### What you will do
Lines below that hold the word "none" must be copied in full.

### Extracted entries
──────
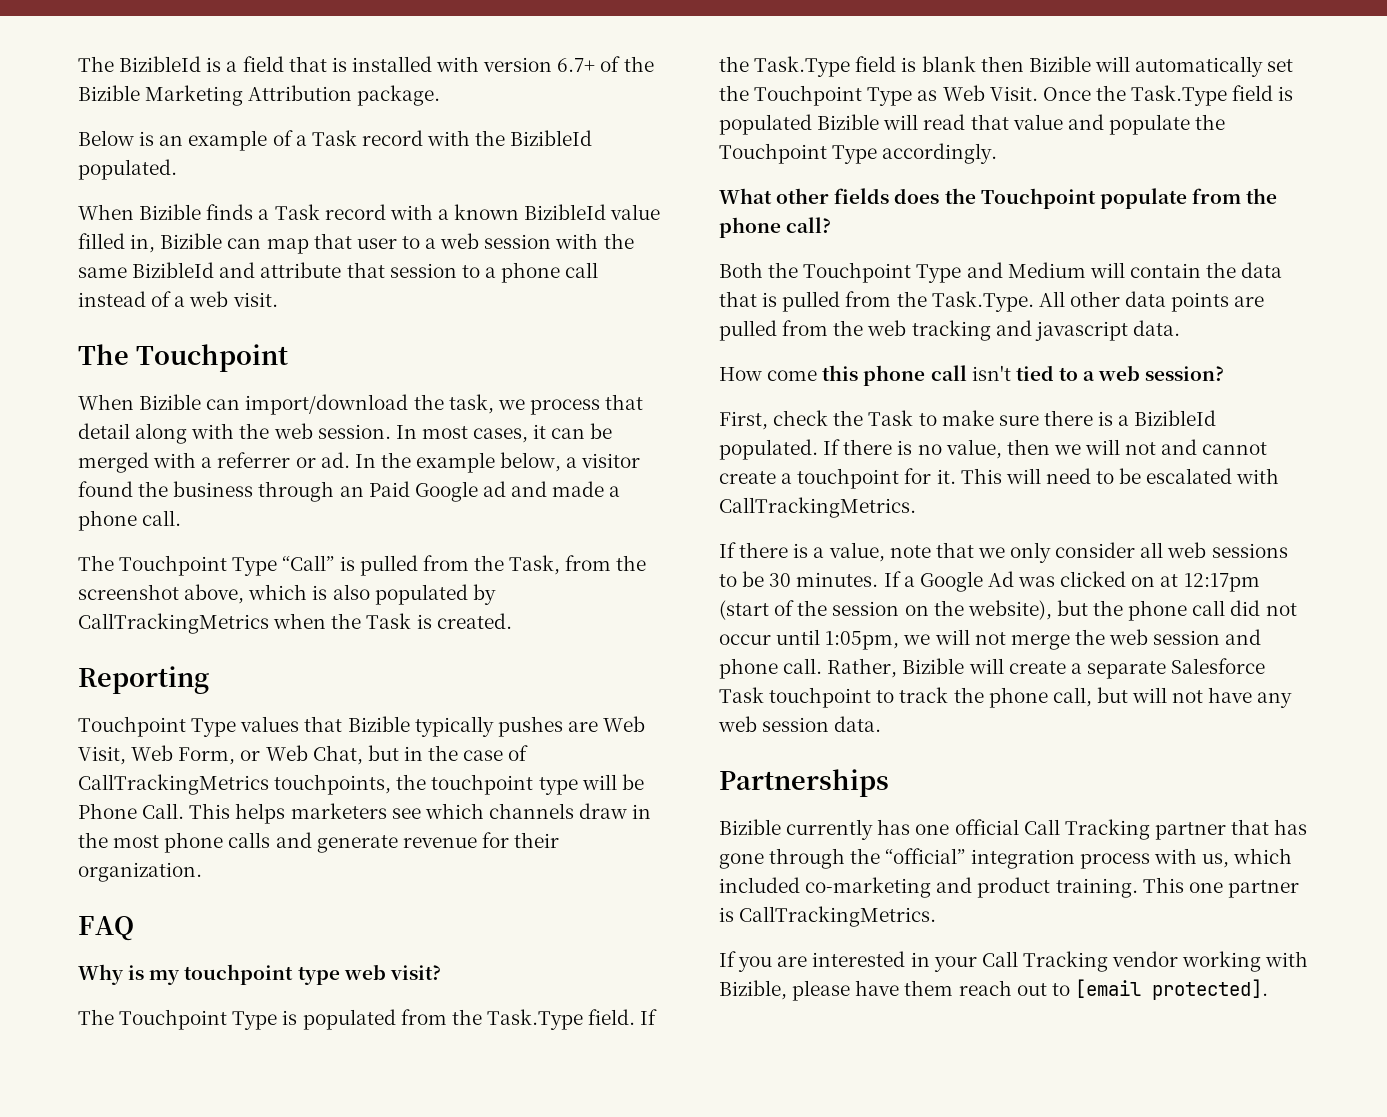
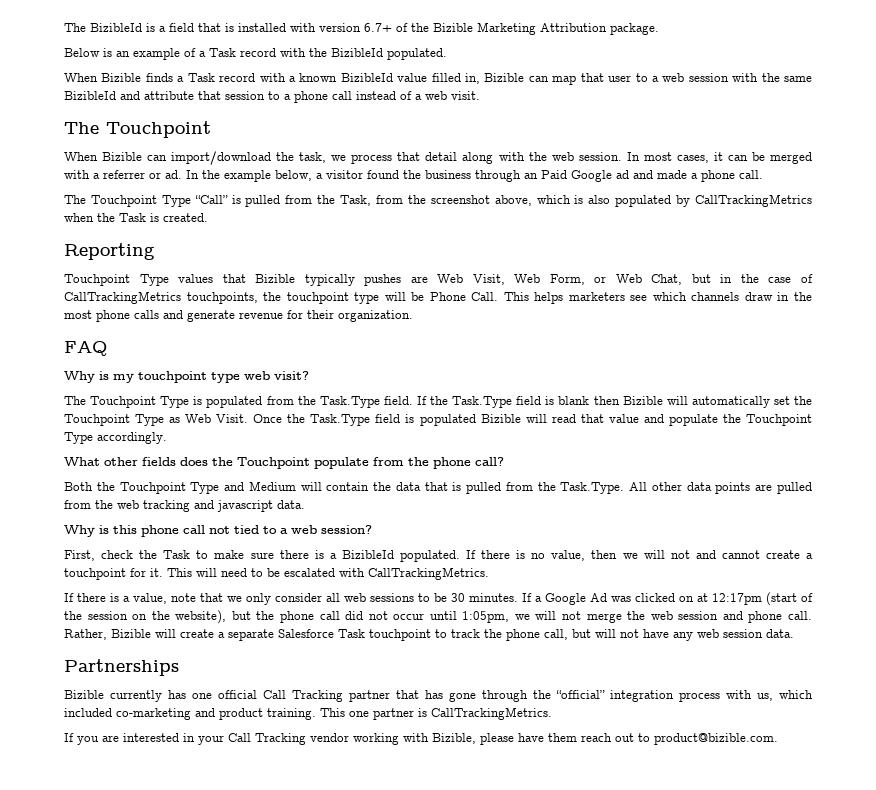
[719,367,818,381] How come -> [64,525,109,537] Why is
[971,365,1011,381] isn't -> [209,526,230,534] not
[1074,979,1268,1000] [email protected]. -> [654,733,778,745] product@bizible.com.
──────
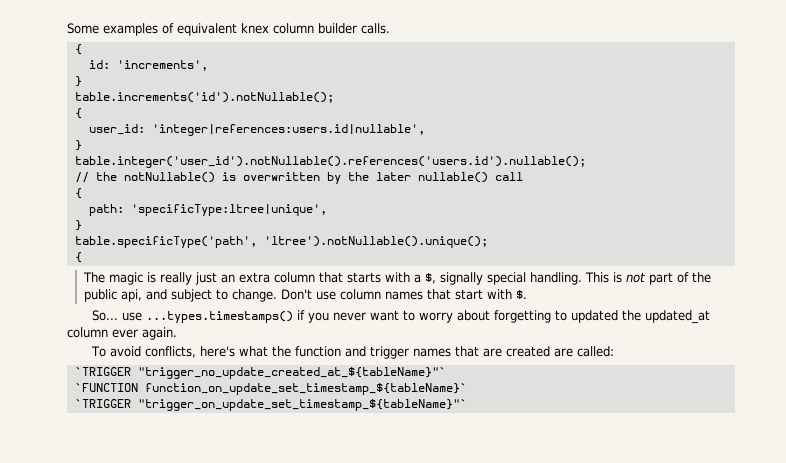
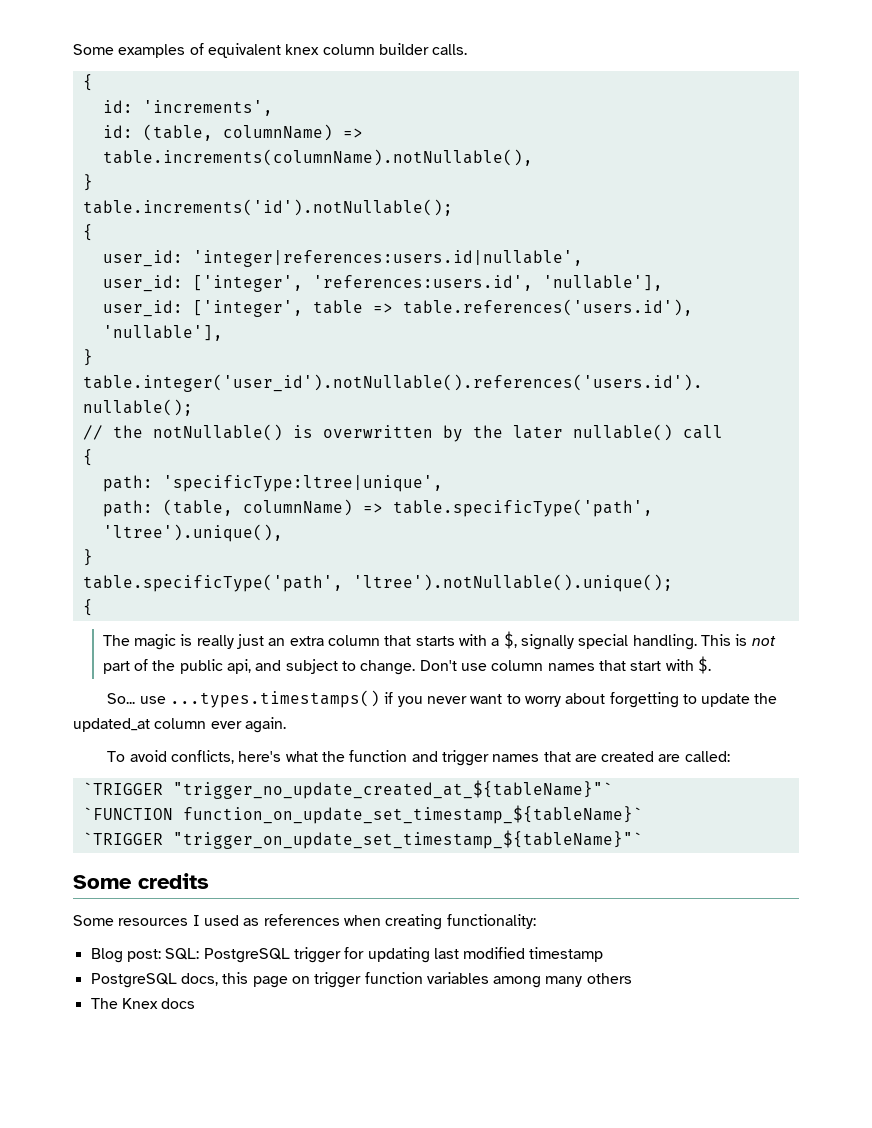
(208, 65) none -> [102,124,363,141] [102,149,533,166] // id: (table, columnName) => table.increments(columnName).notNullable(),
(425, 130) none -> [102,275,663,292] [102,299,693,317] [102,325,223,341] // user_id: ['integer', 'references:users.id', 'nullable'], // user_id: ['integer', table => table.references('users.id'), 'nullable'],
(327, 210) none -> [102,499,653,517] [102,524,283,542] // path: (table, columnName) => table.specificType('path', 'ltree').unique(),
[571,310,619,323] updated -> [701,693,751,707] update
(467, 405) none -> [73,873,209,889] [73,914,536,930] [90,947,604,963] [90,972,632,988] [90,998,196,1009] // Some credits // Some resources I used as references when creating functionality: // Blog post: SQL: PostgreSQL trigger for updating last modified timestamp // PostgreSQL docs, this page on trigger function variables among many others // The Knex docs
──────
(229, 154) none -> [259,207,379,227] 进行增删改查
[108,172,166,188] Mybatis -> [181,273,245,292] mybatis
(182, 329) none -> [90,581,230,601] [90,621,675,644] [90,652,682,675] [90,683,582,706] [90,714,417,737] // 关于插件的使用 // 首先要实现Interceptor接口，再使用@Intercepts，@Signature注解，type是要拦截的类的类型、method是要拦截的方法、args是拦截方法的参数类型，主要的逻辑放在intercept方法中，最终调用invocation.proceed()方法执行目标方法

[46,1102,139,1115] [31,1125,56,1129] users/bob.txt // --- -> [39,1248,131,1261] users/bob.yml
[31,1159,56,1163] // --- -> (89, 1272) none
──────
### Solved problem
(208, 65) none -> [102,124,363,141] [102,149,533,166] // id: (table, columnName) => table.increments(columnName).notNullable(),
(425, 130) none -> [102,275,663,292] [102,299,693,317] [102,325,223,341] // user_id: ['integer', 'references:users.id', 'nullable'], // user_id: ['integer', table => table.references('users.id'), 'nullable'],
(327, 210) none -> [102,499,653,517] [102,524,283,542] // path: (table, columnName) => table.specificType('path', 'ltree').unique(),
(467, 405) none -> [73,873,209,889] [73,914,536,930] [90,947,604,963] [90,972,632,988] [90,998,196,1009] // Some credits // Some resources I used as references when creating functionality: // Blog post: SQL: PostgreSQL trigger for updating last modified timestamp // PostgreSQL docs, this page on trigger function variables among many others // The Knex docs
(229, 154) none -> [259,207,379,227] 进行增删改查
(182, 329) none -> [90,581,230,601] [90,621,675,644] [90,652,682,675] [90,683,582,706] [90,714,417,737] // 关于插件的使用 // 首先要实现Interceptor接口，再使用@Intercepts，@Signature注解，type是要拦截的类的类型、method是要拦截的方法、args是拦截方法的参数类型，主要的逻辑放在intercept方法中，最终调用invocation.proceed()方法执行目标方法
[31,1159,56,1163] // --- -> (89, 1272) none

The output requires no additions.